Seaman's own penchant for diary keeping — he sometimes recorded events by the hour — proved his undoing under oath. Whenever he refused to cooperate with LiCalsi's questioning, the lawyer retorted with Seaman's own words from the diaries and from depositions.

LiCalsi tried to get Seaman to admit that he was secretly collecting valuable memorabilia from the time he signed on with the Lennons in 1979. The lawyer read one passage from Seaman's diary from Sunday, June 1, 1980, in which Seaman wrote that he had succeeded in concealing his aspirations as a writer from Lennon. In the passage, Seaman wrote that Lennon had lectured him on the vagaries of the nightclub business, Seaman's falsely professed career aspiration.

"Assure him I know what he is saying," wrote Seaman. "I'm glad I managed to throw him off track and convince him I'm not interested in writing."

Ono, who was dwarfed at the plaintiff's table by binders of documents, shook her head during revelations that Seaman, then a highly trusted member of the entourage, considered the family a gold mine. Her 26-year-old son, Sean Lennon, who accompanied her to court and sat in the front row, also shook his head and sometimes laughed.

Though Wednesday was the first, and likely only, day of Seaman's case, his lawyer appeared to make little headway.

Throughout his direct examination, Glenn Wolther clung to the theme that Seaman took most of the pictures in question with his own camera, a Canon F28, which the lawyer held aloft in the courtroom.

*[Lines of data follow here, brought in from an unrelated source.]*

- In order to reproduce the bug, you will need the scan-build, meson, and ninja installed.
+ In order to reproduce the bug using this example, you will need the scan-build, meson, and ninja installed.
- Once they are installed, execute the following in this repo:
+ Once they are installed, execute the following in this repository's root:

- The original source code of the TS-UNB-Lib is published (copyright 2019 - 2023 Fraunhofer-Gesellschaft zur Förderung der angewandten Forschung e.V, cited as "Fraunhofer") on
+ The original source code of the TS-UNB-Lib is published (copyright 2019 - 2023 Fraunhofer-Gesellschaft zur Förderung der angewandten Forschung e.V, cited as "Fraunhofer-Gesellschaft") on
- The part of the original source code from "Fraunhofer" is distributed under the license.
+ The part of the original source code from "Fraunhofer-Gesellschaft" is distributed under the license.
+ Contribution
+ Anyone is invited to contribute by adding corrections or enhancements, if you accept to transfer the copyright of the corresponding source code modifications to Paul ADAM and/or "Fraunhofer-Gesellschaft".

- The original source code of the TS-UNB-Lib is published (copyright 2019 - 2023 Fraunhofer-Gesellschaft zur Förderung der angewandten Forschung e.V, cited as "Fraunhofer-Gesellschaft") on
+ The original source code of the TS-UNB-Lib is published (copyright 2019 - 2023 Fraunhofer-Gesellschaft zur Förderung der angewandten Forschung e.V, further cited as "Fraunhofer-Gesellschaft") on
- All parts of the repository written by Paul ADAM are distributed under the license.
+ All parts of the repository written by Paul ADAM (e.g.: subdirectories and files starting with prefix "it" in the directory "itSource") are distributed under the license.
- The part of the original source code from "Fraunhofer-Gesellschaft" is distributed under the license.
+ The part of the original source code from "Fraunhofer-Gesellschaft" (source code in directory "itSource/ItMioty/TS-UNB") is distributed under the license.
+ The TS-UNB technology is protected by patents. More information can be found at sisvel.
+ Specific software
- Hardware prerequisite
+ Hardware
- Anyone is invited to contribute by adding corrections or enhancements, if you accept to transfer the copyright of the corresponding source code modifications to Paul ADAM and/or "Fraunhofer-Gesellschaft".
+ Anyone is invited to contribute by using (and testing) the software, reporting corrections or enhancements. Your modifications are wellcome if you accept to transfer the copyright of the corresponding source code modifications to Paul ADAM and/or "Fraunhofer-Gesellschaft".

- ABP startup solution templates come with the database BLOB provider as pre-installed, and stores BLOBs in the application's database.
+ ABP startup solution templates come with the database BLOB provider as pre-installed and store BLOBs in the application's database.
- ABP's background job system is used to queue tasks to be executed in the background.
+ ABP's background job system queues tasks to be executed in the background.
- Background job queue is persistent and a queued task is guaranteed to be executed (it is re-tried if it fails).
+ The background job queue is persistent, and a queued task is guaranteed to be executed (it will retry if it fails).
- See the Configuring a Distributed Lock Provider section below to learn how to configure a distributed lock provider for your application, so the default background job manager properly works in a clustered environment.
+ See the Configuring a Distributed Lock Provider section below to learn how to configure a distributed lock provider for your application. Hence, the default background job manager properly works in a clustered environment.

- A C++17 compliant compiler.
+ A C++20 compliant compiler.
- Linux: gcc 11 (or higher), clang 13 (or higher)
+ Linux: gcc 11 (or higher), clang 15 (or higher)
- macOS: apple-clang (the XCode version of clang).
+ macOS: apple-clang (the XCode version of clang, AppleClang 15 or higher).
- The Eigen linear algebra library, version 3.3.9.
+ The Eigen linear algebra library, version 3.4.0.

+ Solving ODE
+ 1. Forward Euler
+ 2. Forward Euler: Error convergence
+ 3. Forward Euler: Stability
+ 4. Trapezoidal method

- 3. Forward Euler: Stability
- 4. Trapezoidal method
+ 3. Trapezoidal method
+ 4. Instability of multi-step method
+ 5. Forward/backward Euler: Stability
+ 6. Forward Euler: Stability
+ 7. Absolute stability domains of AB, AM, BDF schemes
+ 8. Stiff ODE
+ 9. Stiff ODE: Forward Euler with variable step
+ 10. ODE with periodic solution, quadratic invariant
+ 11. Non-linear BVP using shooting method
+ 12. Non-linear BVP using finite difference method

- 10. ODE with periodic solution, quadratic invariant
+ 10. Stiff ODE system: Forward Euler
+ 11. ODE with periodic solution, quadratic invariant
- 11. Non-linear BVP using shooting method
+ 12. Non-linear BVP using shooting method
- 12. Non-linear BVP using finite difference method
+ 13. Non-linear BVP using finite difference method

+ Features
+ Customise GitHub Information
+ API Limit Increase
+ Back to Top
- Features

But on cross-examination, LiCalsi noted that, although Seaman attached great significance to the ownership of the camera, he also claimed the rights to a video taken with a camera that belonged to Lennon. The video, which showed the Lennons relaxing at their Cold Spring Harbor, New York, home, was shown in court Tuesday and Wednesday. Seaman stared ahead for about 15 seconds before replying, "Yes."

"So I guess it isn't very important who owns the camera, right?" LiCalsi asked.

Wolther was expected to continue his case Wednesday afternoon, with the eight-member jury possibly receiving the case Thursday.